Considering these points, the present study has several strengths. First, it has a large number of participants (n = 4285) with good socio-demographic background data. Second, we used inductively-coupled plasma mass spectrometry, with appropriate quality controls for the maternal BLL: this is considered to be one of the most accurate and precise analytical methods currently available. BLL are thought to follow a U-shaped curve during gestation [21], so that a comparison of levels taken near the beginning and end of pregnancy is valid: most studies that report on the timing of the blood sample have taken blood in the third trimester or at about the time of birth (Table 4). Comparison of previous results with the present results taken in the first trimester is therefore appropriate. Finally, our blood samples were collected in 1991–1992: although this is earlier than for some studies published recently, the results still represent an important contribution to the literature due to the lack of comparable data in the UK and the large sample size.

It is possible that local environmental conditions may have contributed to the relatively high BLL in our sample as there is a legacy of lead mining and industrial processing in the Avon area. Being African-American has been found to be associated with high BLL in studies in the USA [6], [21], but we did not find any effect of being Afro-Caribbean in our study. The relatively small number of Afro-Caribbean women in our study may account for this, as may differences in the demographics of Afro-Caribbean people in the UK compared with African-American people in the USA. We did find that Asian people had significantly higher levels than White women, although again the sample size was small. An association between being Asian and higher BLL in pregnancy has not been noted specifically before, but cultural practices common in Asian populations, such as the application of henna to the hair and hands and kohl to the eyes, have been shown to be associated with higher BLL [24].

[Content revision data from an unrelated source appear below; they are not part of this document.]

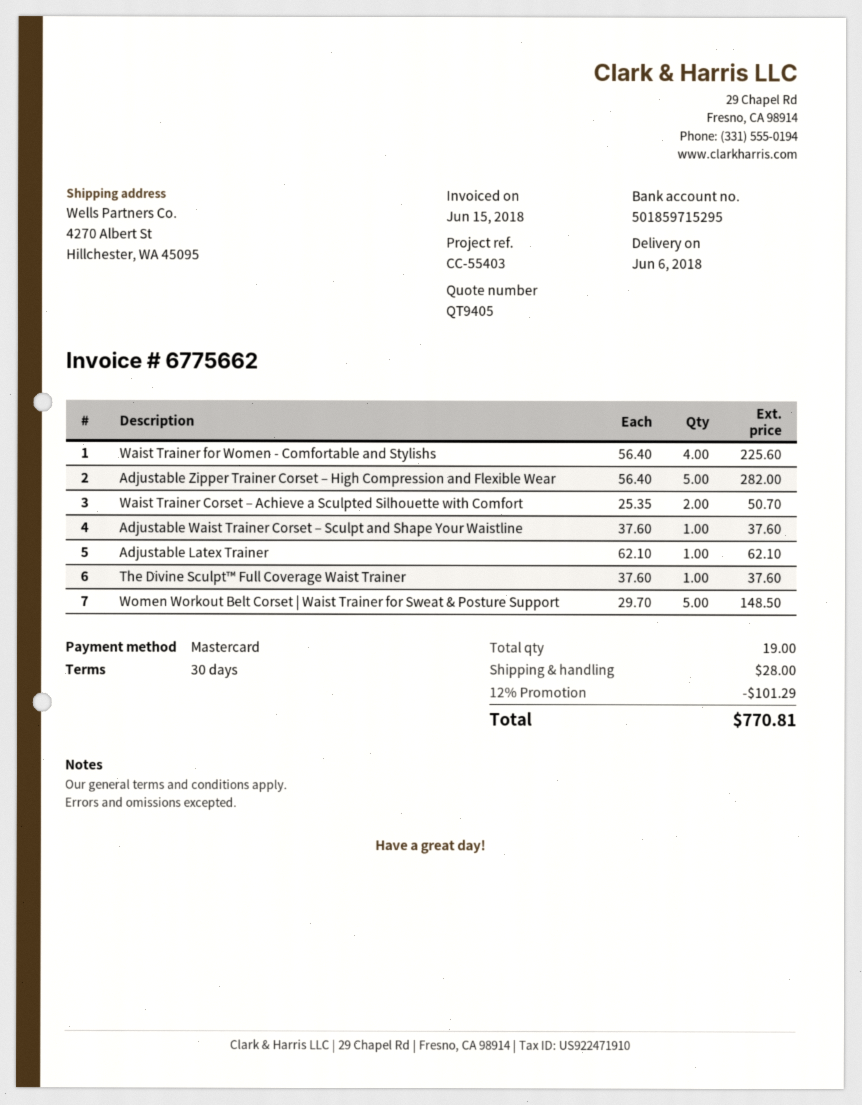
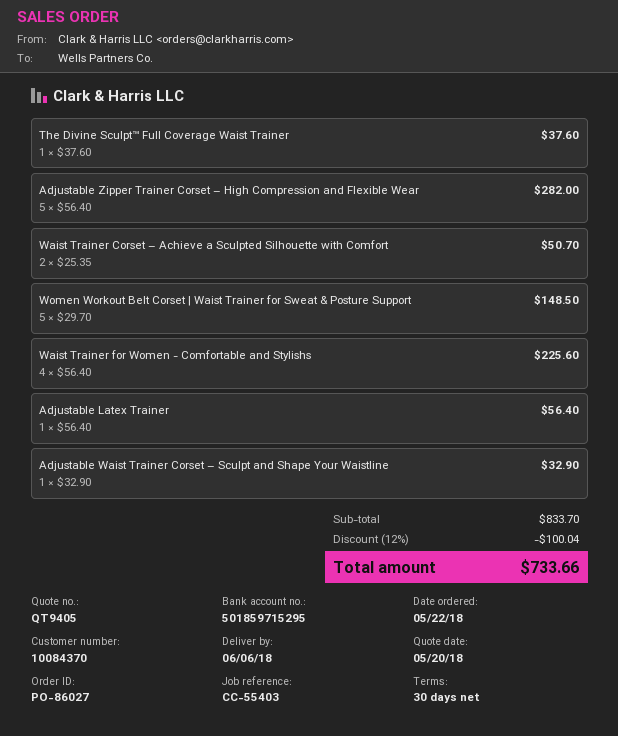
Adjustable Waist Trainer Corset – Sculpt and Shape Your Waistline: 1 x 37.60 = 37.60 -> 1 x 32.90 = 32.90
Adjustable Latex Trainer: 1 x 62.10 = 62.10 -> 1 x 56.40 = 56.40
discount: 12% = 101.29 -> 12% = 100.04
shipping: 28.00 -> none
total: 770.81 -> 733.66

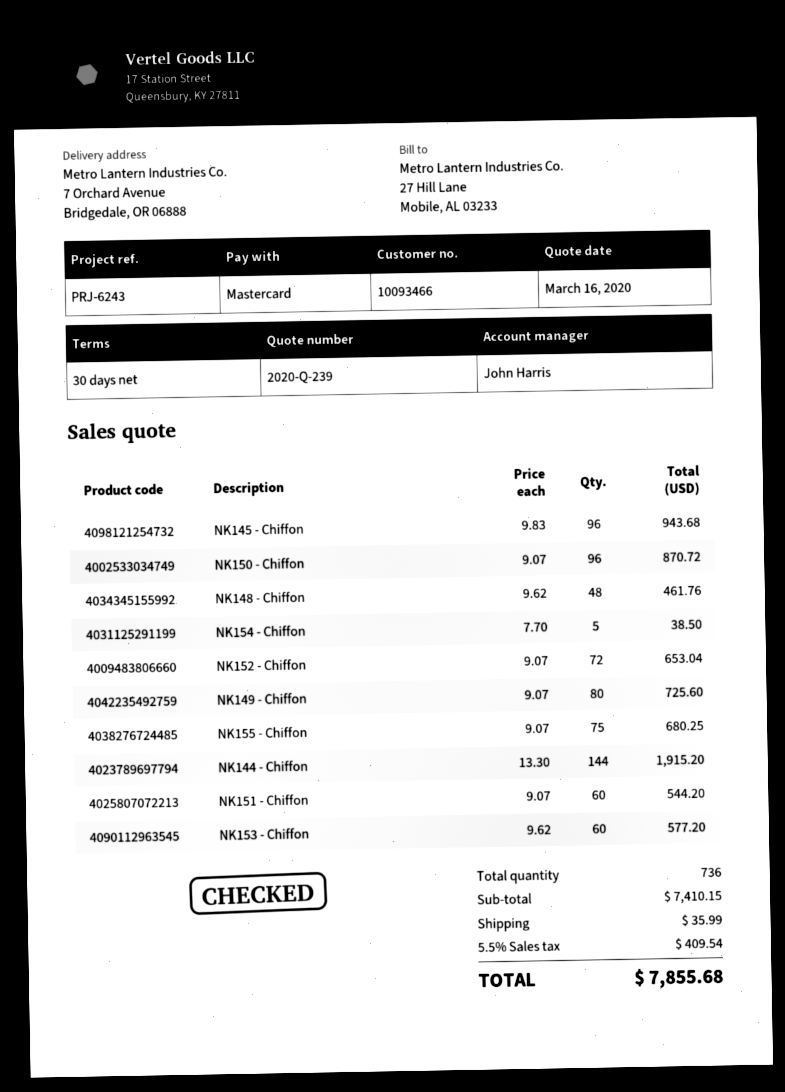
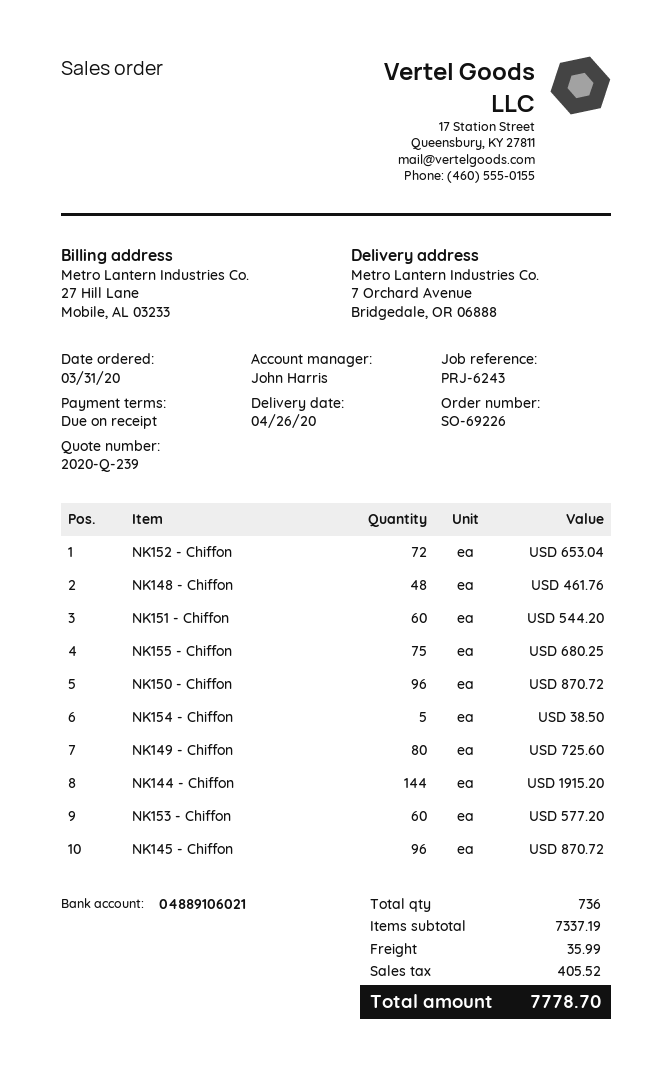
payment terms: 30 days -> on receipt
NK145 - Chiffon: 96 for 943.68 -> 96 for 870.72
subtotal: 7410.15 -> 7337.19
tax: 409.54 -> 405.52
total: 7855.68 -> 7778.70

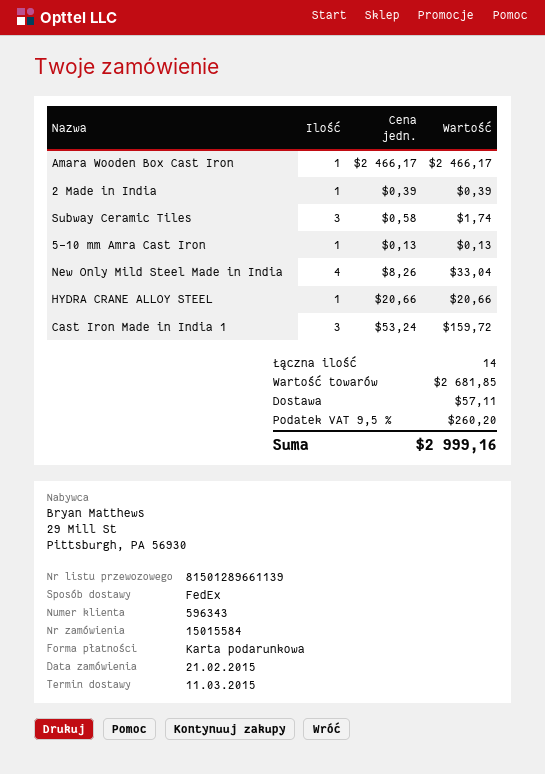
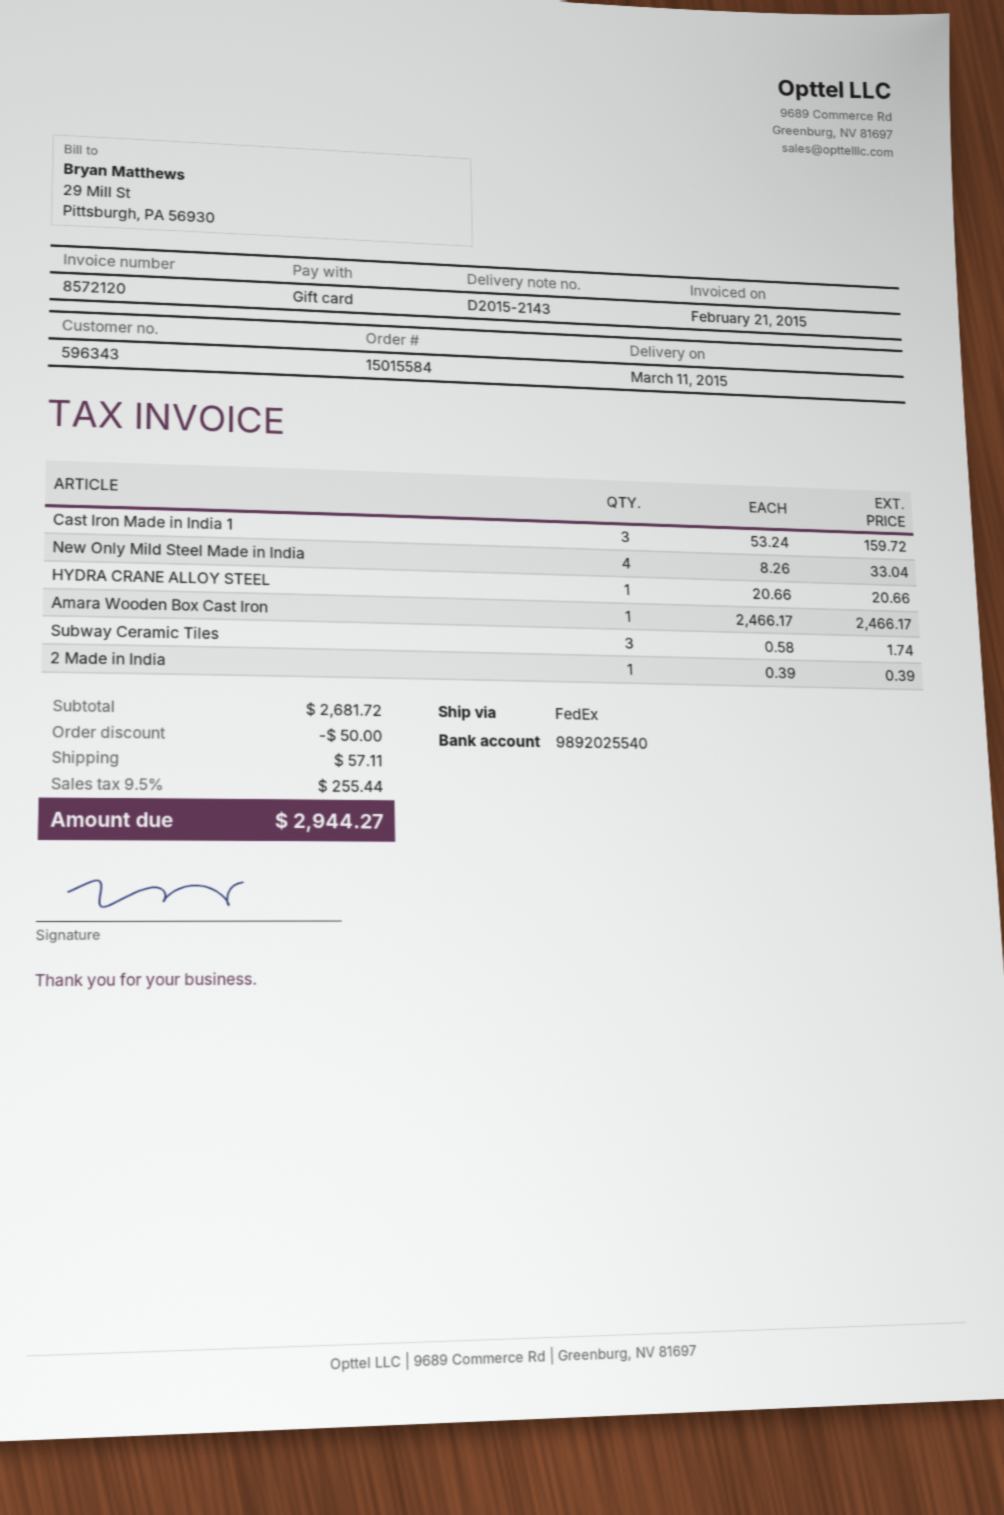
5-10 mm Amra Cast Iron: 1 x 0.13 = 0.13 -> none
subtotal: 2681.85 -> 2681.72
discount: none -> 50.00
tax: 9.5% = 260.20 -> 9.5% = 255.44
total: 2999.16 -> 2944.27

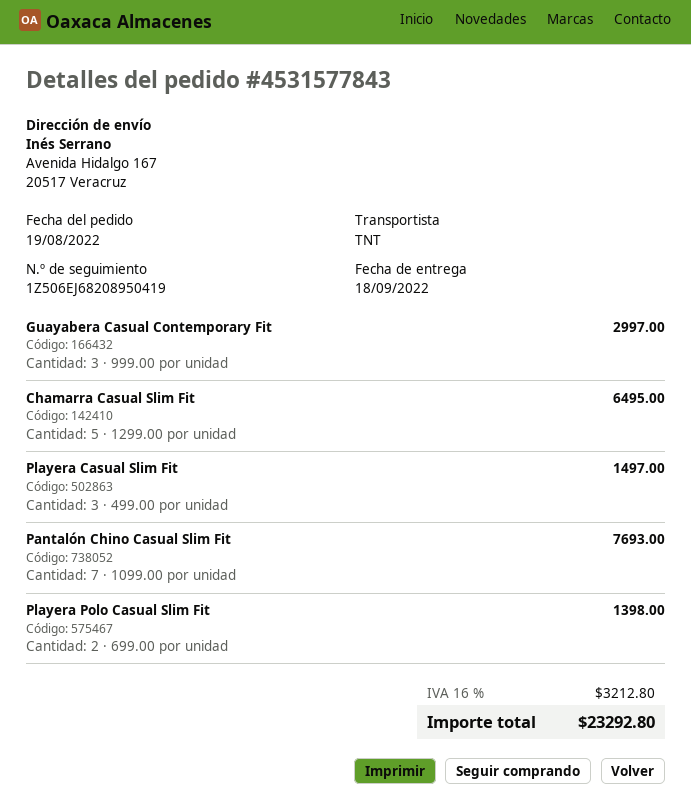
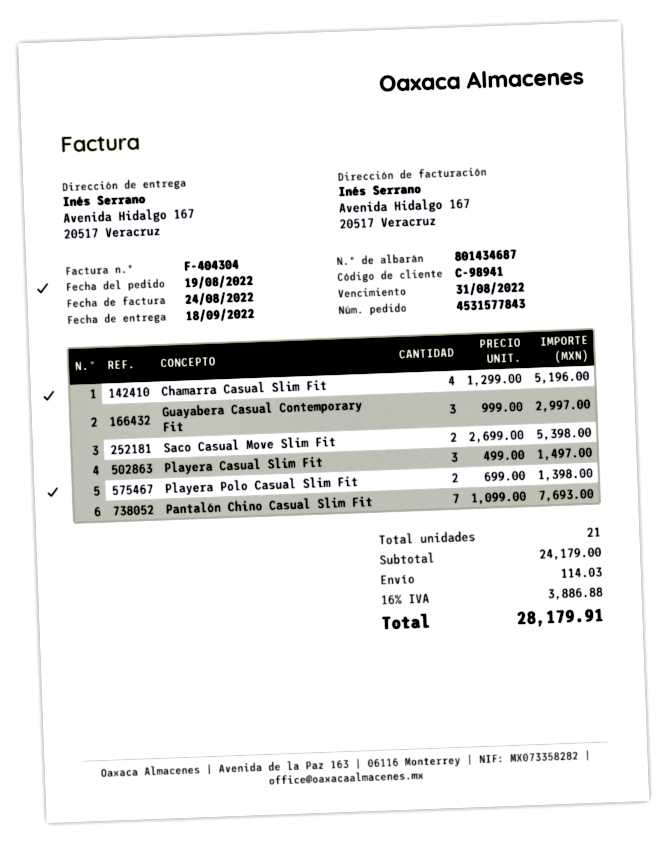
Chamarra Casual Slim Fit: 5 x 1299.00 = 6495.00 -> 4 x 1299.00 = 5196.00
Saco Casual Move Slim Fit: none -> 2 x 2699.00 = 5398.00
shipping: none -> 114.03
tax: 16% = 3212.80 -> 16% = 3886.88
total: 23292.80 -> 28179.91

The multiple linear regression model of predictors of BLL explained about 11% of the variability in blood lead: the remainder is be likely to be accounted for by water, diet, air, dust, in utero transmission to the mother, and exposure through occupation and hobbies. Recent studies have found higher levels of the variability explained by their models: for example, the model of Al-Saleh et al [24], who also used a backwards stepwise multiple regression model that contained similar predictors to our model, explained about 37% of the variability. This difference may reflect the likelihood that environmental factors to which our population were exposed were not accounted for in the model.

It was surprising that high educational attainment was a relatively strong predictor of BLL, since low socioeconomic status, low social class and low education attainment are usually associated with high BLL in pregnancy [19], [21], [22], [24]. A possible explanation is that women with higher educational attainment in our sample lived in older housing stock rather than on modern estates, and were perhaps involved in the renovation of older properties: this might cause exposure to lead-based paints, through sanding old woodwork, and to large amounts of dust that has accumulated over many decades (as mentioned earlier, the Avon area of the UK, which includes the city of Bristol, has a rich history of lead-mining and industrial processing from Roman times up to the recent past). We did not have any data on the ages of the houses that our participants lived in, so are not able to verify this. Social class, however, did not emerge as a significant predictor of BLL once educational attainment was taken into account. Social class categories were derived from current or previous employment: women at this stage of life may be ‘underemployed’ because of childcare commitments, and so this variable may not be a true reflection of their social status. The assumption that more disadvantaged populations have higher levels of exposure to environmental pollutants has recently been questioned [32], and our results support this view.

An effect of having a coal fire as a source of domestic heating on BLL during pregnancy has not been reported before, but air-borne particulates from coal-burning are known to contain several heavy metals, including lead [33]. Coal-burning is also known to generate polycyclic aromatic hydrocarbons, which can cause adverse birth outcomes and developmental delay [34]. There was a weak positive effect of owning dogs in both models: an association with dog-owning was noted in a subsample of the children from the women in the present study [29] that is likely to have been caused by dogs bringing lead-containing soil and dust into the home.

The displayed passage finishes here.